We would like to thank the existence of the Nováky parish for another documented mention of Nováky. In the census of papal tithes in the years 1332 - 1337 "parochus Martinus de Nuoac" - pastor Martin of Novák - declares that his parish has an annual income of tens of grain one mark of silver. Was it enough or not enough? For comparison: the parish of Prievidza had a quarter more marks, the wild and vestibule had half a mark more.
WHEN HUNGARY END TERRITORIALLY CONSOLIDATED AT THE END OF THE 11TH CENTURY, Nováky - until then free and independent - became a royal property, administered until 1321 from Prievidza Castle. After its demise, the Novák administration passed under Bojnice Castle, but after only three decades, the village came under the rule of the Lords of Sivý Kamen, which had been completed shortly before.
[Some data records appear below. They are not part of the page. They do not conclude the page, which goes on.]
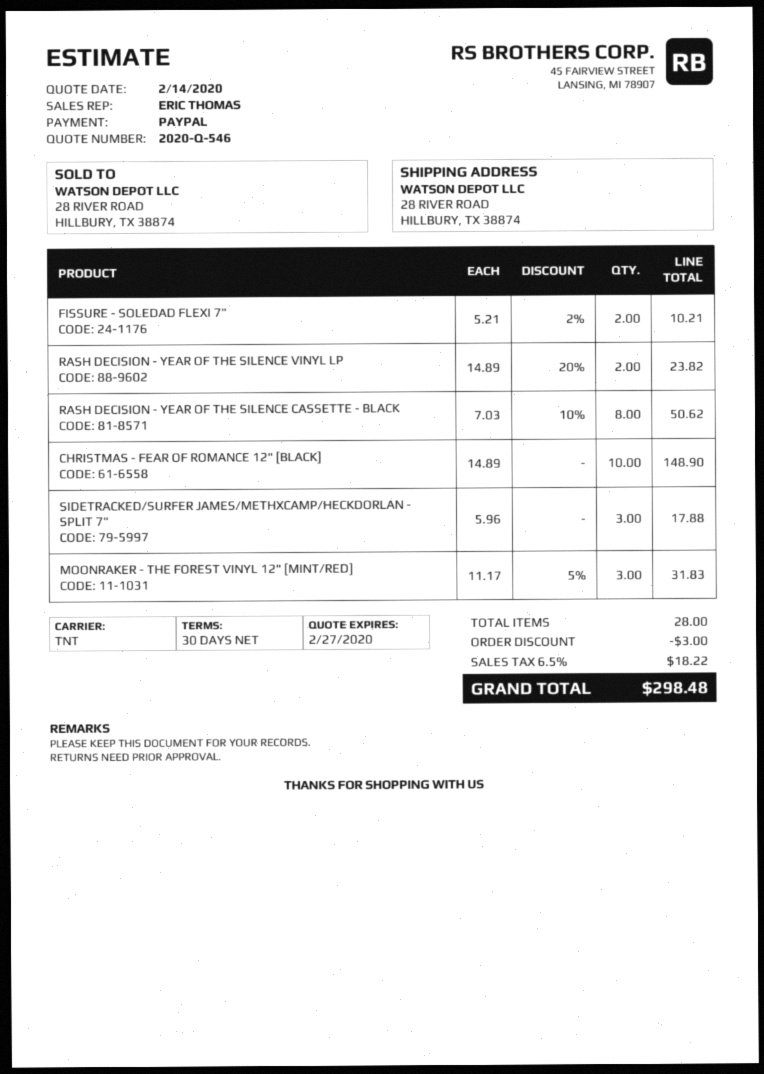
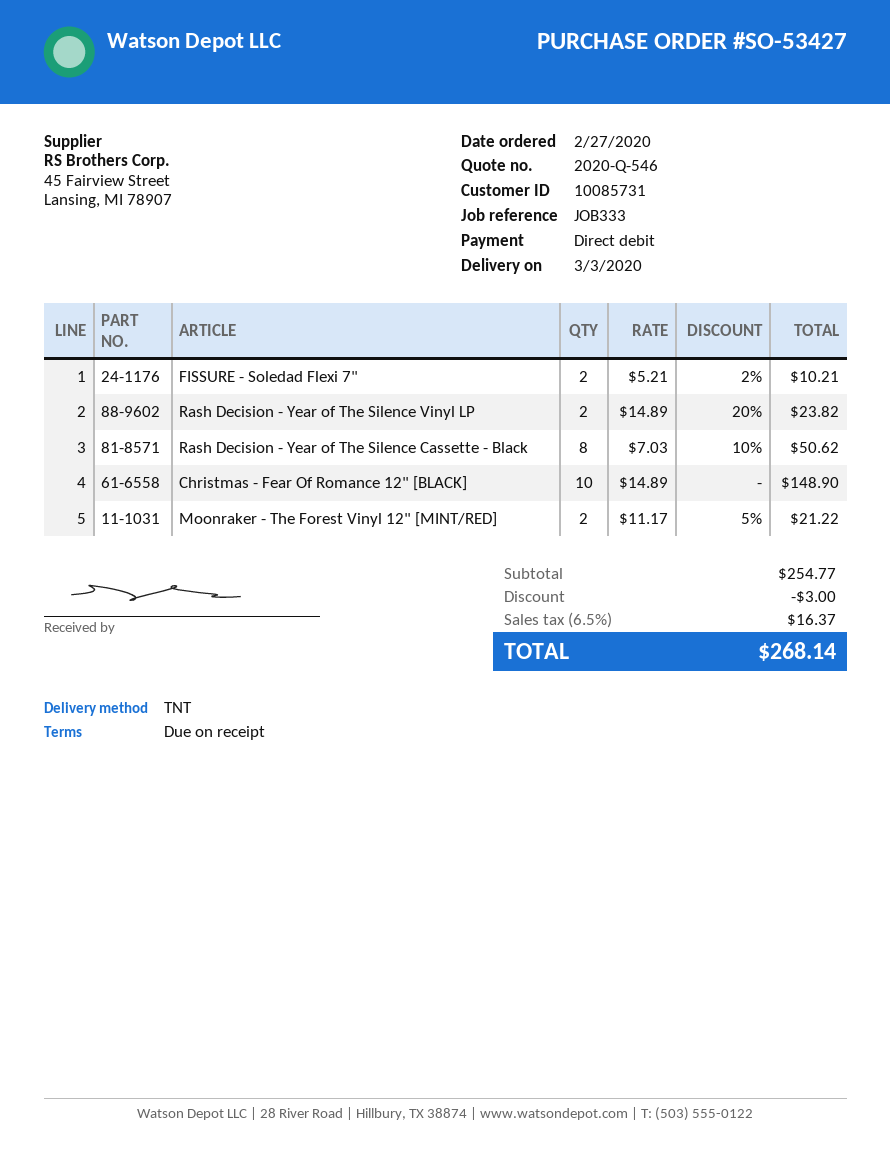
payment terms: 30 days -> on receipt
payment method: PayPal -> direct debit
SIDETRACKED/SURFER JAMES/METHXCAMP/HECKDORLAN - SPLIT 7": 3 x 5.96 = 17.88 -> none
MOONRAKER - THE FOREST VINYL 12" [MINT/RED]: 3 x 11.17 - 5% = 31.83 -> 2 x 11.17 - 5% = 21.22
tax: 6.5% = 18.22 -> 6.5% = 16.37
total: 298.48 -> 268.14

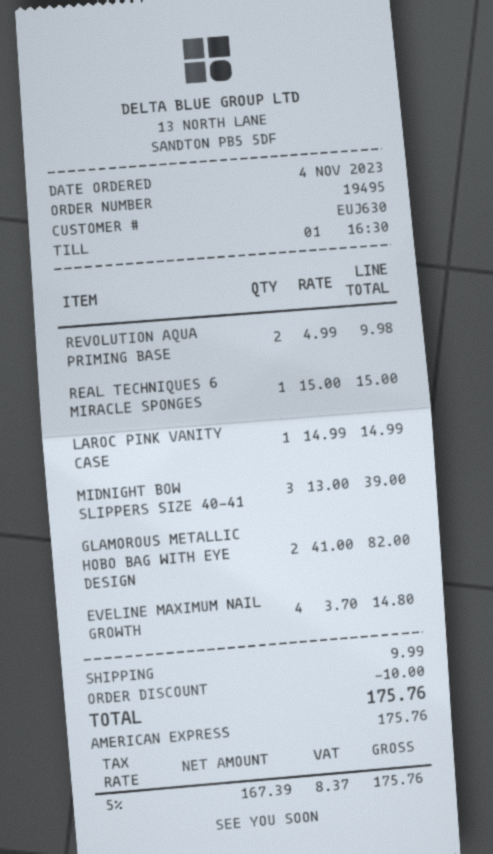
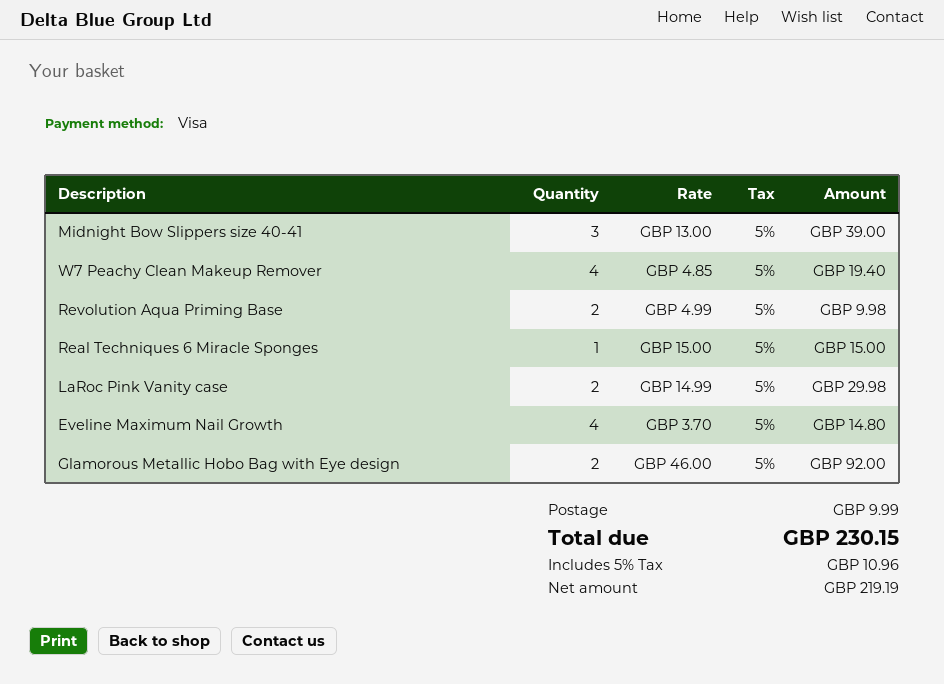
payment method: American Express -> Visa
LAROC PINK VANITY CASE: 1 x 14.99 = 14.99 -> 2 x 14.99 = 29.98
GLAMOROUS METALLIC HOBO BAG WITH EYE DESIGN: 2 x 41.00 = 82.00 -> 2 x 46.00 = 92.00
W7 Peachy Clean Makeup Remover: none -> 4 x 4.85 = 19.40
discount: 10.00 -> none
net: 167.39 -> 219.19
tax: 5% = 8.37 -> 5% = 10.96
total: 175.76 -> 230.15

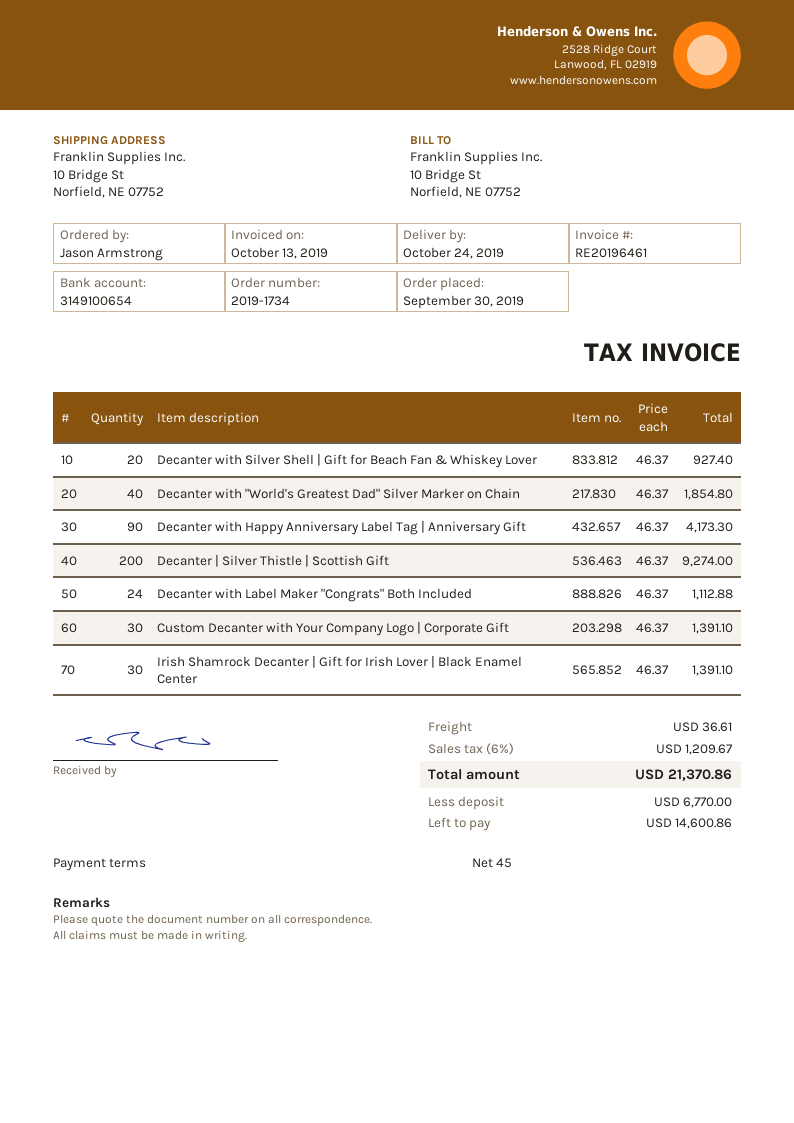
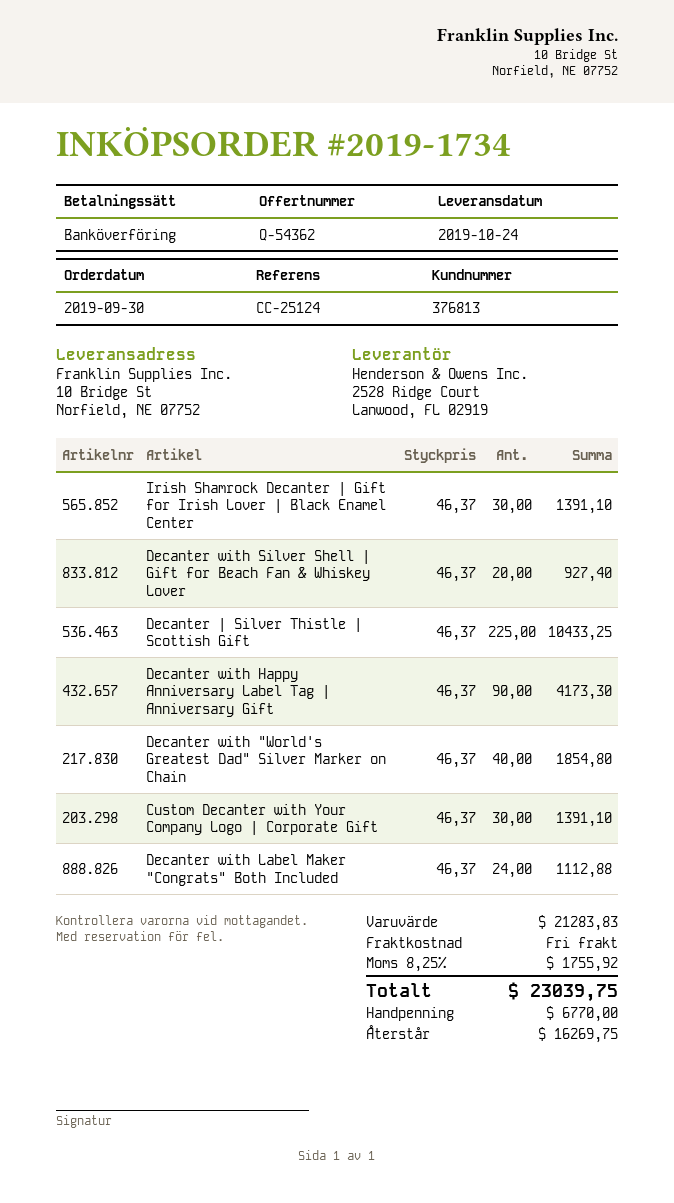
Decanter | Silver Thistle | Scottish Gift: 200 x 46.37 = 9274.00 -> 225 x 46.37 = 10433.25
shipping: 36.61 -> 0.00
tax: 6% = 1209.67 -> 8.25% = 1755.92
total: 21370.86 -> 23039.75
balance: 14600.86 -> 16269.75

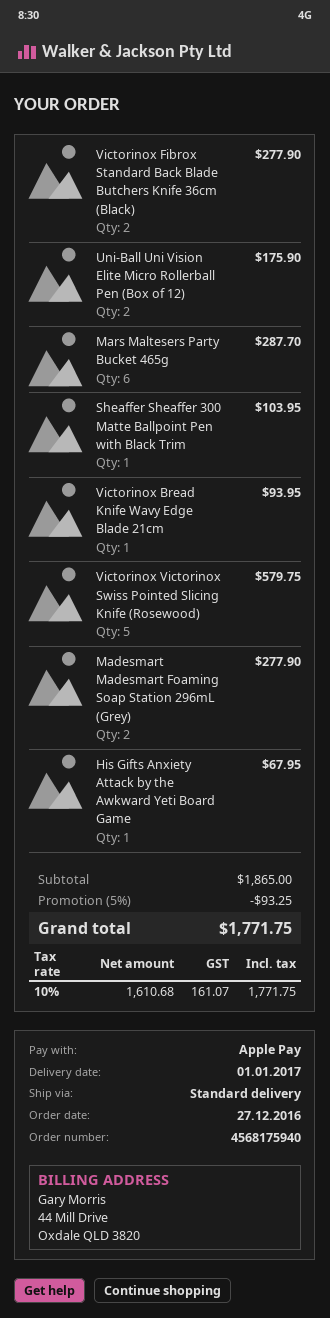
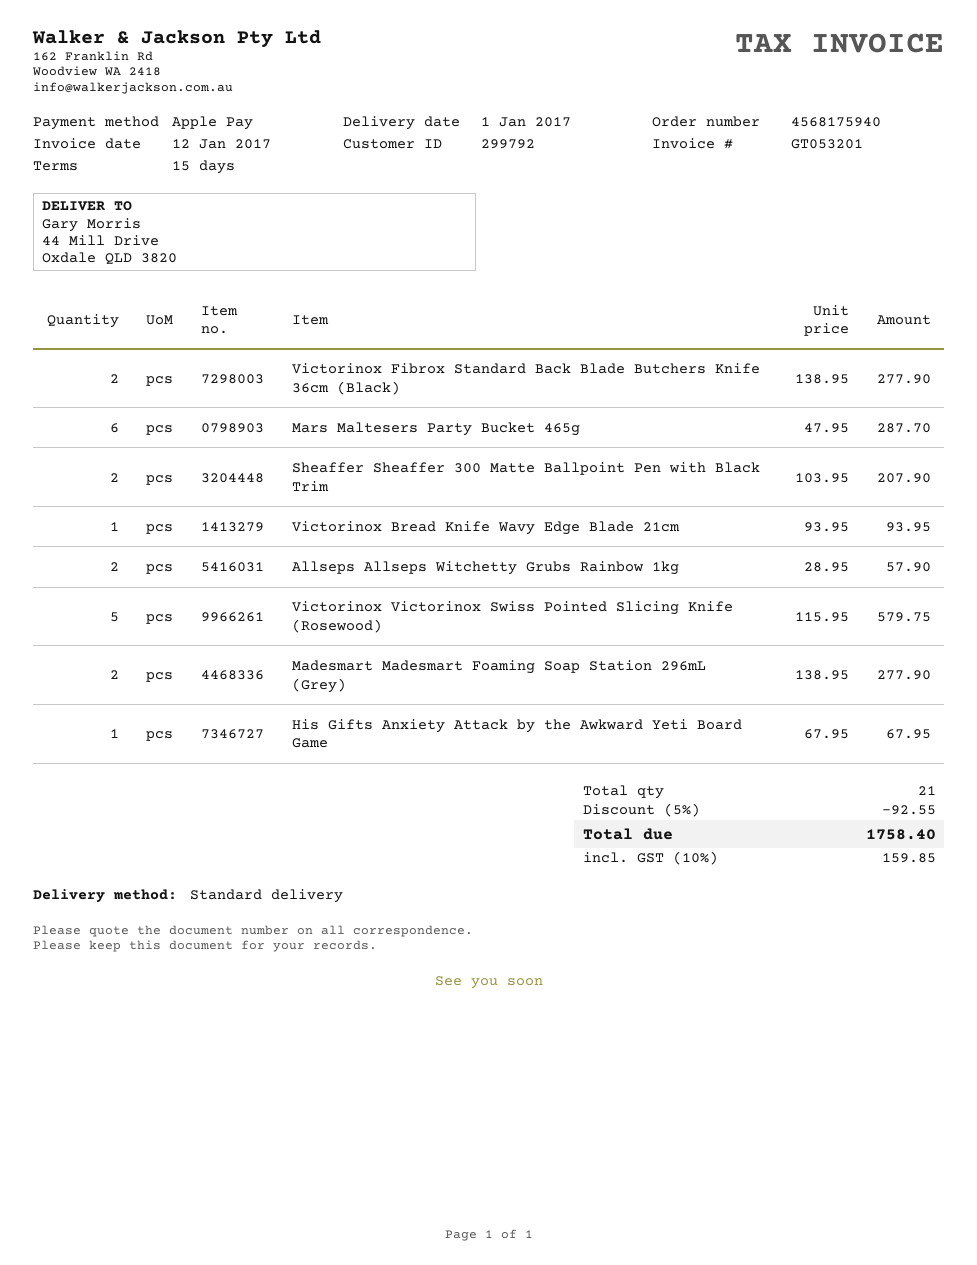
Uni-Ball Uni Vision Elite Micro Rollerball Pen (Box of 12): 2 for 175.90 -> none
Sheaffer Sheaffer 300 Matte Ballpoint Pen with Black Trim: 1 for 103.95 -> 2 for 207.90
Allseps Allseps Witchetty Grubs Rainbow 1kg: none -> 2 for 57.90
discount: 5% = 93.25 -> 5% = 92.55
tax: 10% = 161.07 -> 10% = 159.85
total: 1771.75 -> 1758.40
However, Sivý Kameň, and thus also Nováky, became the property of King Sigismund in the years 1387 - 1395. In 1395, he donated the castle and its surroundings to the palatine Leustach of Jelšava, who died in the same year, and his inheritance until In 1429, his sons Juraj and Peter kept it.
Five years passed before Sigismund decided on a new owner. Due to personal merit, it became r. 1434 Gregor Majthényi. After about a hundred years, his descendants chose Nováky as their permanent residence and lived here in a direct line until the middle of the 20th century. In parallel with their destinies and actions, Novák's later history also developed.